Alagoas: Vítima de estupro coletivo em Penedo ficou refém dos suspeitos por 12h

Os quatro homens suspeitos de envolvimento em um estupro coletivo ocorrido na cidade de Penedo, no interior de Alagoas, foram apresentados durante entrevista coletiva na tarde desta quarta-feira (20), na sede da Secretaria de Estado da Segurança Pública (SSP), em Maceió. Eles foram detidos durante uma operação realizada naquele município durante a manhã. A ação foi conduzida pelo delegado regional, Guilherme Iusten. A vítima, uma adolescente de 17 anos, ficou refém dos criminosos por 12 horas.

Foram presos Kleberson Campos, de 36 anos, Gilberto Nunes de Oliveira, de 29 anos, Isac Barbosa Ribeiro, de 36 anos, e Ricardo Diego Pereira, de 29 anos. Além dos mandados de prisão, o delegado também cumpriu, nesta quarta-feira, mandados de busca e apreensão na residência da cada um. Um dos mandados de prisão foi cumprido na cidade de Neópolis, em Sergipe. Um quinto suspeito está foragido. Além da acusação do estupro de vulnerável, eles também são suspeitos de tráfico de drogas.

Segundo o secretário de Segurança Pública, coronel Lima Júnior, alguns dos presos confessaram participação no crime. Segundo ele, a jovem vítima do abuso decidiu procurar a polícia depois que as imagens do crime foram divulgadas pelo WhatsApp. "O fato é gravíssimo. A SSP fez sua parte em identificar, investigando e prender os suspeitos. Isso mostra o compromisso dos nossos agentes da segurança pública. Vamos seguir trabalhando no combate ao crime em Alagoas", expôs Lima.

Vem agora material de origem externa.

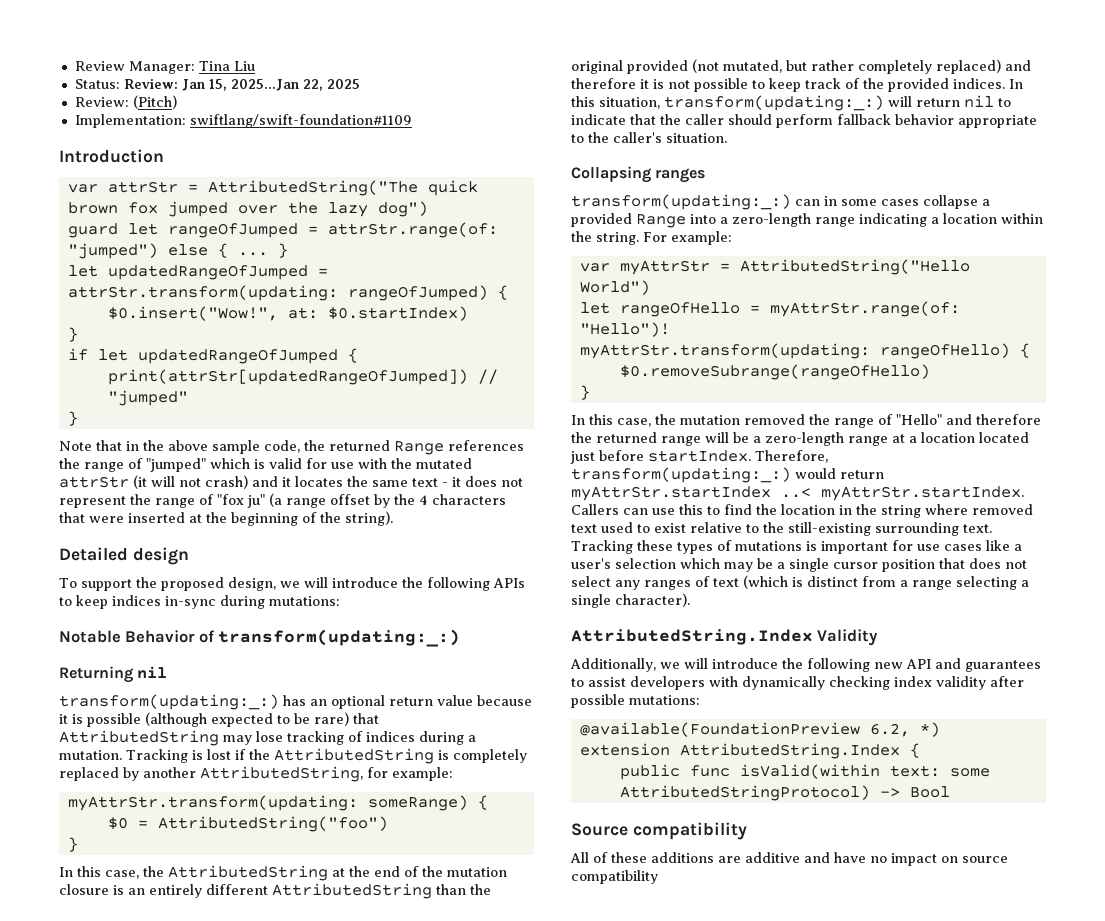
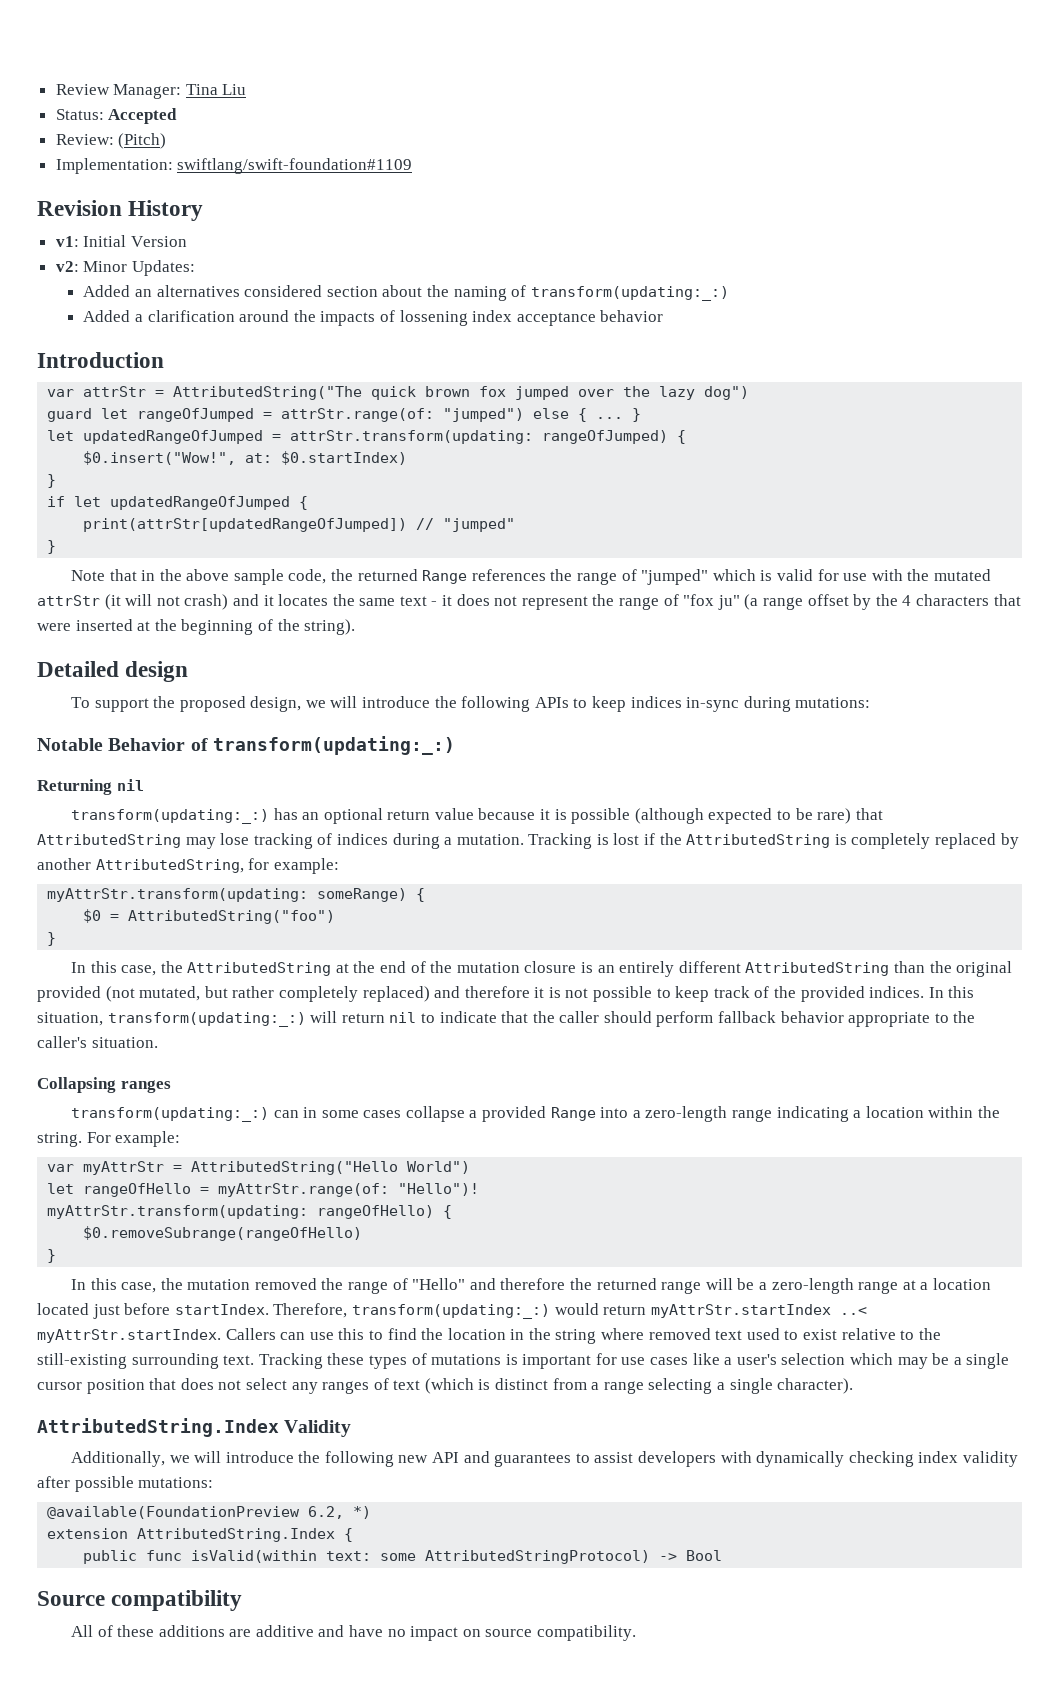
- Status: Review: Jan 15, 2025...Jan 22, 2025
+ Status: Accepted
  Review: (Pitch)
  Implementation: swiftlang/swift-foundation#1109
+ Revision History
+ v1: Initial Version
+ v2: Minor Updates:
+ Added an alternatives considered section about the naming of transform(updating:_:)
+ Added a clarification around the impacts of lossening index acceptance behavior
- All of these additions are additive and have no impact on source compatibility
+ All of these additions are additive and have no impact on source compatibility.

De acordo com o delegado Guilherme Iusten, a adolescente teria sido atraída para uma festa na localidade conhecida como "Rocheira" por integrantes de um grupo no WhatsApp.  Ela contou à polícia que teria ido ao banheiro e, ao voltar, ingeriu a bebida que estava em um copo e, em seguida, começou a passar mal.

"Um dos suspeitos sugeriu levá-la para a casa dele. As amigas reagiram, mas mesmo assim ela foi pra casa dele. Em seguida, as colegas a procuraram na casa do suspeito e a encontraram desmaiada. Com a capacidade reduzida, ela não sabia o que estava fazendo. Ela é vítima, isso é inquestionável.", explicou o delegado.

Ainda de acordo com Iusten, a jovem estava dopada, mas sentia que estava sendo abusada por vários jovens. Todas as vezes em que ela acordava, era segurada e impedida de ter qualquer reação. Em depoimento, vítima relatou ao delegado que não conseguia deixar o local. A jovem ficou em torno de 12 horas com os suspeitos.

Sobre o vídeo compartilhado, o delegado afirmou que os gemidos ouvidos são de dor da jovem. Segundo Iusten, no grupo em que eles participavam, os envolvidos se vangloriavam da prática do crime.